Neither is reliably cheaper. Fixed-bid transfers overrun risk to the integrator, who prices a contingency into the number, so you pay for certainty. Time-and-materials removes that contingency but leaves you carrying overrun risk. Fixed-bid suits well-defined scope; T&M suits genuinely uncertain scope.
How much cheaper are offshore or overseas integrators?
Regional billing rates vary sharply. DistantJob (2025) reports engineering/technical rates around $55/hr in North America versus $37/hr in Eastern Europe and $28/hr in Asia Pacific. Those figures come from software surveys, not automation specifically, and lower rates often carry travel, time-zone, and on-site commissioning tradeoffs.
Does a lower hourly rate mean a lower project cost?
No. Total cost is rate multiplied by hours, and a cheaper integrator who needs more hours or reworks the design can cost more than a higher-rate firm that scopes tightly. Compare fixed proposals and estimated hours, not headline rates.
Sources
- Implementation Costs of Industrial Automation — Qviro (2025)
- Control Systems Integrator Salary, Hourly Rate — Salary.com (2025)
- Electrical and Electronics Engineers — Occupational Outlook Handbook — U.S. Bureau of Labor Statistics (May 2024)
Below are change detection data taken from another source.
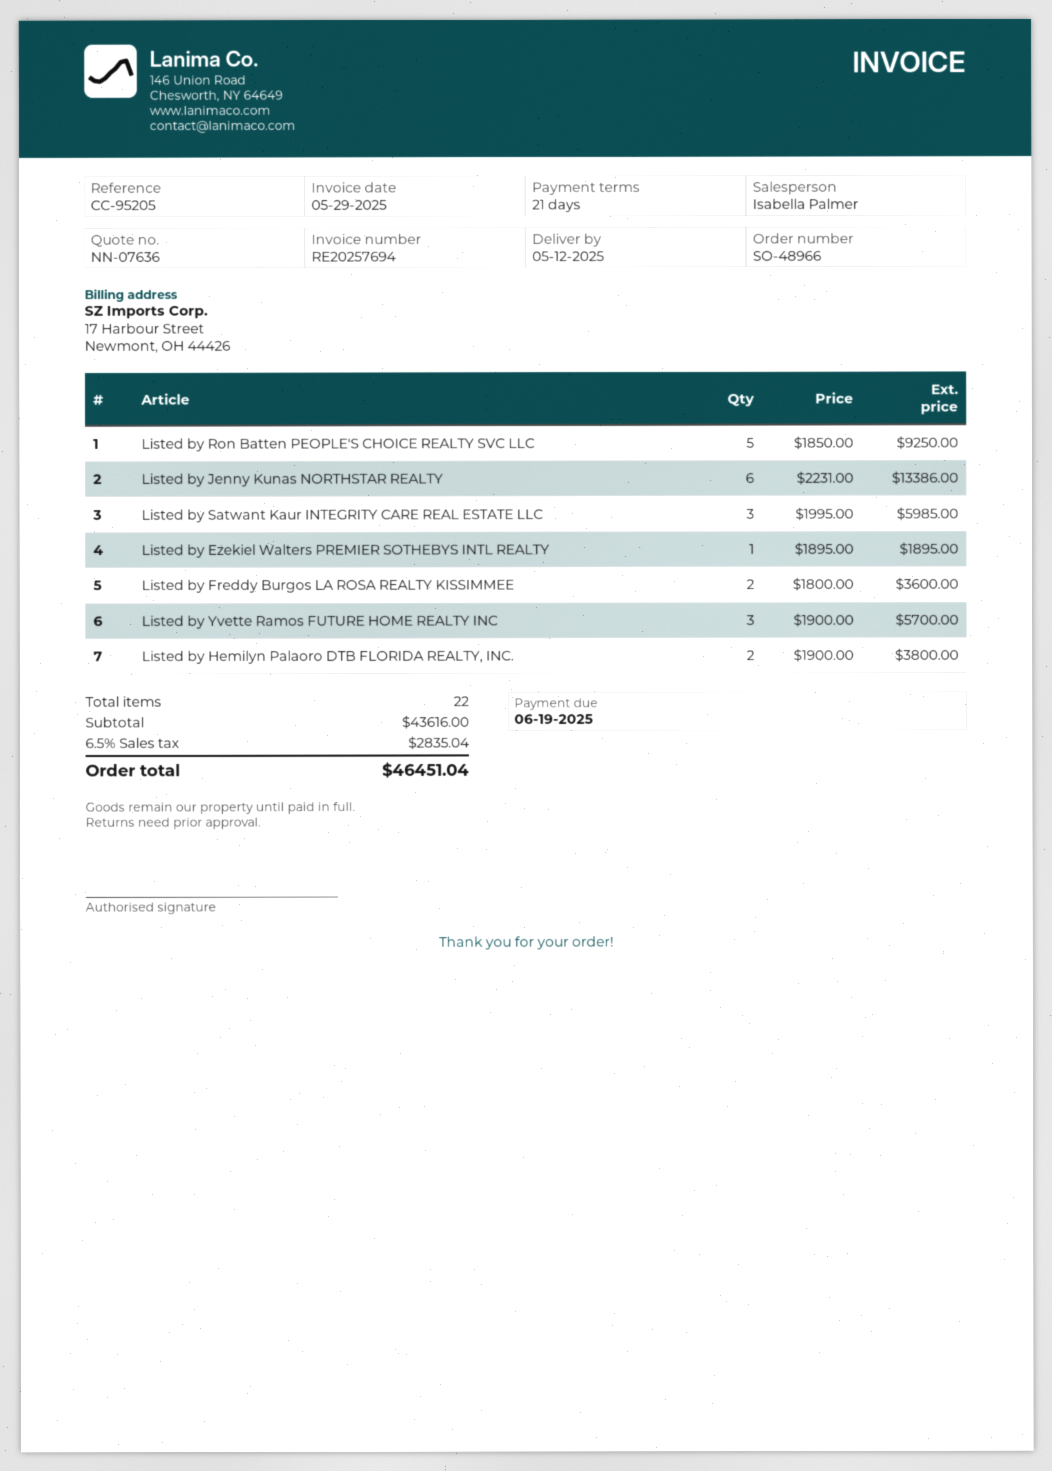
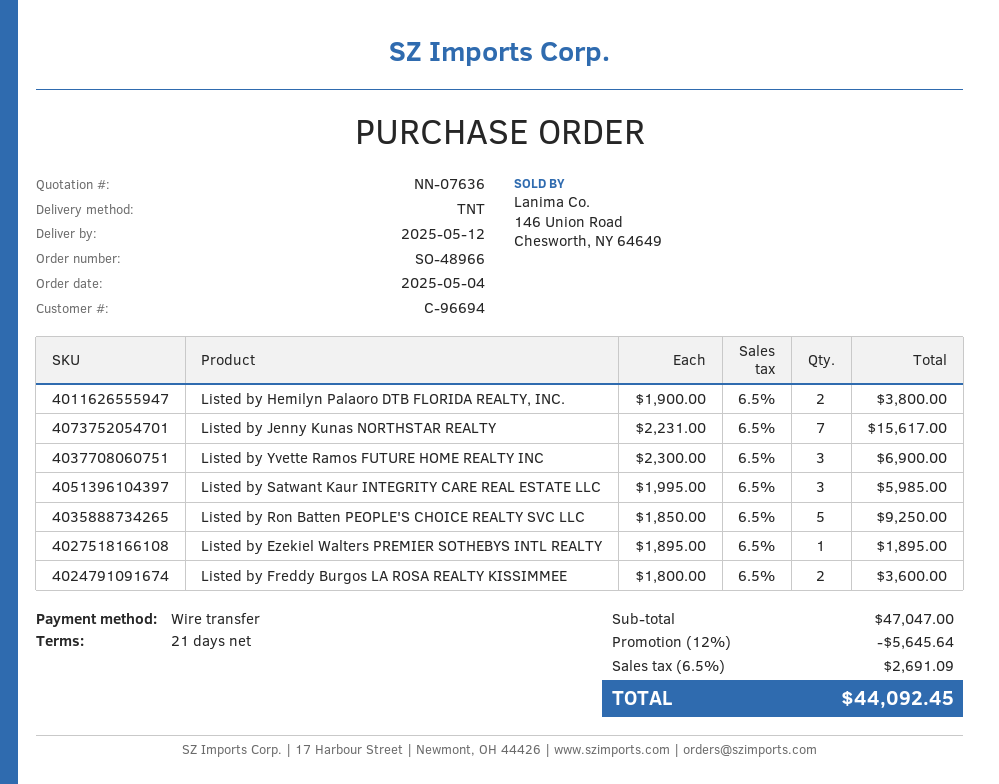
Listed by Jenny Kunas NORTHSTAR REALTY: 6 x 2231.00 = 13386.00 -> 7 x 2231.00 = 15617.00
Listed by Yvette Ramos FUTURE HOME REALTY INC: 3 x 1900.00 = 5700.00 -> 3 x 2300.00 = 6900.00
subtotal: 43616.00 -> 47047.00
discount: none -> 12% = 5645.64
tax: 6.5% = 2835.04 -> 6.5% = 2691.09
total: 46451.04 -> 44092.45

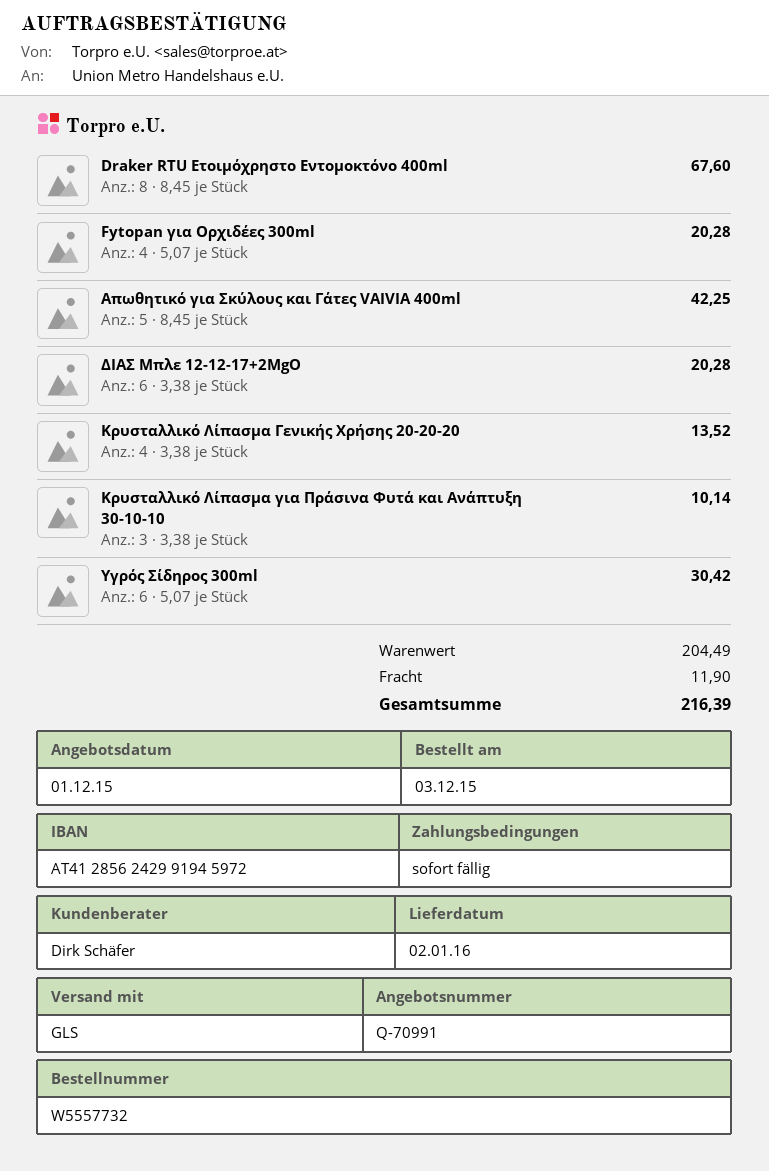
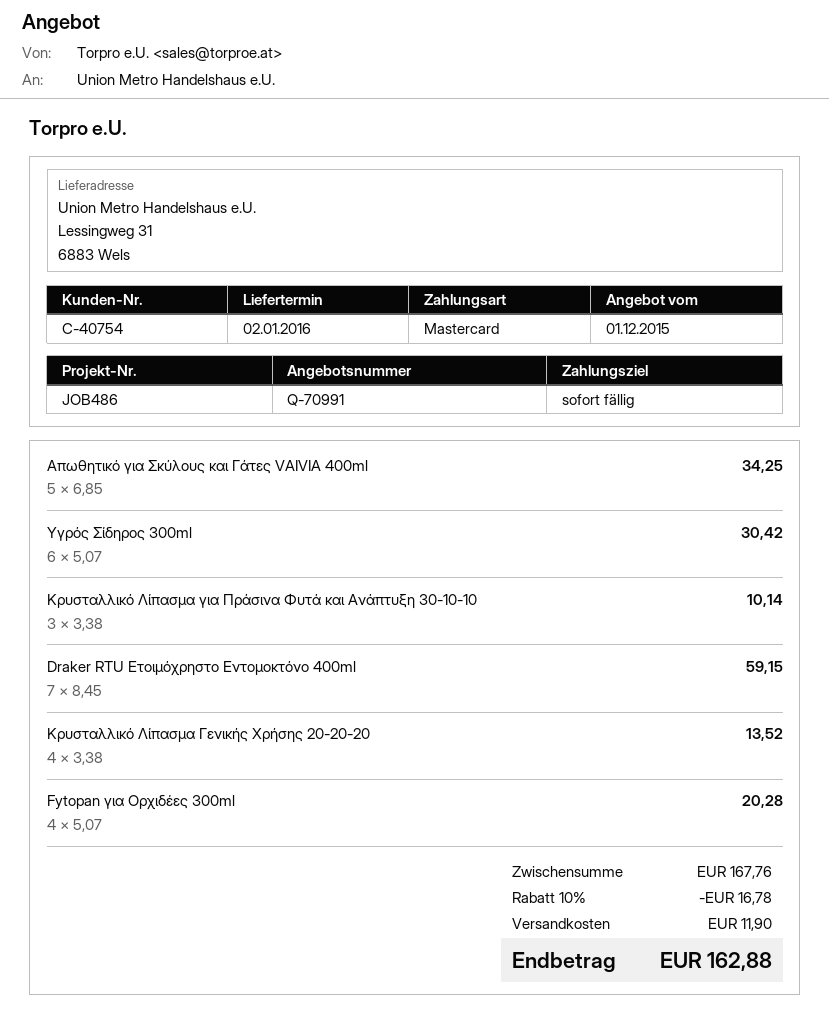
Draker RTU Eτοιμόχρηστο Eντομοκτόνο 400ml: 8 x 8.45 = 67.60 -> 7 x 8.45 = 59.15
Απωθητικό για Σκύλους και Γάτες VAIVIA 400ml: 5 x 8.45 = 42.25 -> 5 x 6.85 = 34.25
ΔΙΑΣ Μπλε 12-12-17+2MgO: 6 x 3.38 = 20.28 -> none
subtotal: 204.49 -> 167.76
discount: none -> 10% = 16.78
total: 216.39 -> 162.88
- Data tables for the overview of May 2024 occupational employment and wages — U.S. Bureau of Labor Statistics (May 2024)
- Results are in: Control Engineering Career and Salary Survey, 2025 — Control Engineering (2025)
- Automation System Pricing Methods for Industrial Tenders — Industrial Monitor Direct (2025)
- Global System Integrator Report, December 2025 — WTWH Media / Control Engineering (December 2025)
- Offshore Software Development Rates by Country (2025) — DistantJob (2025)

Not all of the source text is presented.